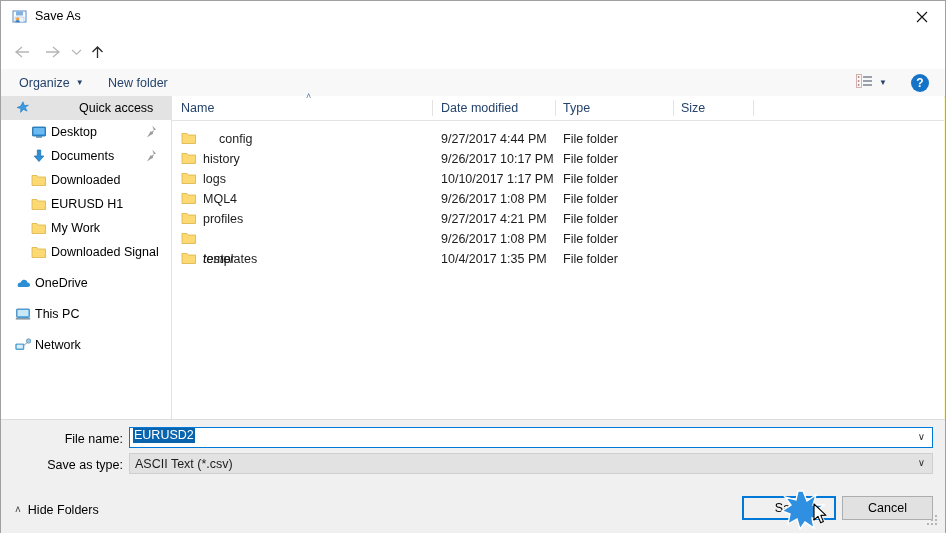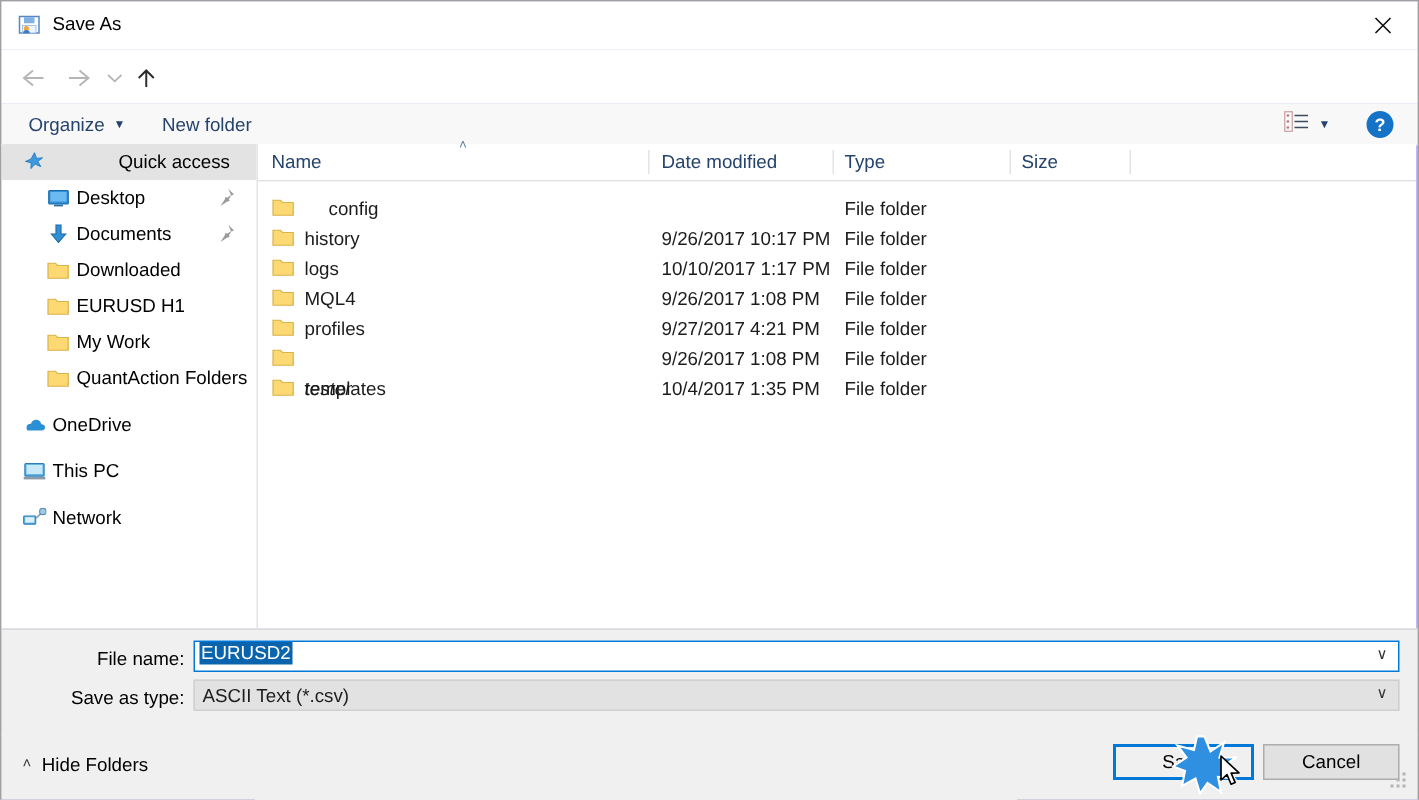--- a/index.html
+++ b/index.html
@@ -3,21 +3,21 @@
 <meta charset="utf-8">
 <style>
   html,body{margin:0;padding:0;}
   body{
     width:946px;height:533px;overflow:hidden;
     background:#f0f0f0;
     font-family:"Liberation Sans","DejaVu Sans",sans-serif;
     font-size:12px;color:#000;
     -webkit-font-smoothing:antialiased;
   }
-  .dialog{position:relative;width:946px;height:533px;background:#c4b5fd;box-sizing:border-box;border:1px solid #a0a0a0;}
+  .dialog{position:relative;width:946px;height:533px;background:#fef9c3;box-sizing:border-box;border:1px solid #a0a0a0;}
 
   
   .titlebar{position:absolute;left:0;top:0;width:944px;height:32px;background:#ffffff;}
   .title-icon{position:absolute;left:11px;top:8px;width:16px;height:16px;}
   .title-text{position:absolute;left:34px;top:8px;font-size:12.5px;color:#000;}
   .close-btn{position:absolute;right:0;top:0;width:46px;height:31px;display:flex;align-items:center;justify-content:center;}
   .close-btn svg{display:block;}
 
   
   .navrow{position:absolute;left:0;top:32px;width:944px;height:36px;background:#ffffff;}
@@ -262,21 +262,21 @@
           </span>
           <span class="sb-label">My Work</span>
         </div>
         <div class="sb-item sb-indent">
           <span class="sb-ico">
             <svg width="16" height="14" viewBox="0 0 16 14">
               <path d="M1 2.5 h5 l1.3 1.5 h7.2 v8.5 h-13.5 z" fill="#fcd973" stroke="#d9b449" stroke-width="0.8"></path>
               <path d="M13.6 12.5 v-2 h1.9 z" fill="#e8c05f"></path>
             </svg>
           </span>
-          <span class="sb-label">QuantAction Folders</span>
+          <span class="sb-label">Downloaded Signal</span>
         </div>
         <div class="sb-gap"></div>
         <div class="sb-item sb-root">
           <span class="sb-ico">
             <svg width="16" height="14" viewBox="0 0 16 14">
               <path d="M3.4 11 h9.3 c1.6 0 2.6-1.2 2.3-2.5 -0.2-1.1-1.3-1.8-2.4-1.7 -0.3-1.9-2-3.2-3.9-3 -1.5 0.2-2.7 1.3-3 2.7 -1.4-0.2-2.7 0.7-3 2 -0.3 1.4 0.7 2.5 0.7 2.5 z" fill="#2b8fd6"></path>
             </svg>
           </span>
           <span class="sb-label">OneDrive</span>
         </div>
@@ -326,20 +326,21 @@
       </div>
       <div class="coldiv" style="left:581px;"></div>
     </div>
     <div id="fl-rows" style="padding-top:8px;">
         <div class="row">
           <span class="row-ico"><svg width="16" height="14" viewBox="0 0 16 14">
               <path d="M1 2.5 h5 l1.3 1.5 h7.2 v8.5 h-13.5 z" fill="#fcd973" stroke="#d9b449" stroke-width="0.8"></path>
               <path d="M13.6 12.5 v-2 h1.9 z" fill="#e8c05f"></path>
             </svg></span>
           <span class="cell" style="left: 47px;">config</span>
+          <span class="cell" style="left: 269px;">9/27/2017 4:44 PM</span>
           <span class="cell" style="left: 391px;">File folder</span>
           <span class="cell" style="left: 509px;"></span>
         </div>
         <div class="row">
           <span class="row-ico"><svg width="16" height="14" viewBox="0 0 16 14">
               <path d="M1 2.5 h5 l1.3 1.5 h7.2 v8.5 h-13.5 z" fill="#fcd973" stroke="#d9b449" stroke-width="0.8"></path>
               <path d="M13.6 12.5 v-2 h1.9 z" fill="#e8c05f"></path>
             </svg></span>
           <span class="cell" style="left: 31px;">history</span>
           <span class="cell" style="left: 269px;">9/26/2017 10:17 PM</span>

- - -

■ **Problem description**
Wherever a line holds the word "background", copy that line out of the entries above.

■ **Task answer**
     background:#f0f0f0;
-  .dialog{position:relative;width:946px;height:533px;background:#c4b5fd;box-sizing:border-box;border:1px solid #a0a0a0;}
+  .dialog{position:relative;width:946px;height:533px;background:#fef9c3;box-sizing:border-box;border:1px solid #a0a0a0;}
   .titlebar{position:absolute;left:0;top:0;width:944px;height:32px;background:#ffffff;}
   .navrow{position:absolute;left:0;top:32px;width:944px;height:36px;background:#ffffff;}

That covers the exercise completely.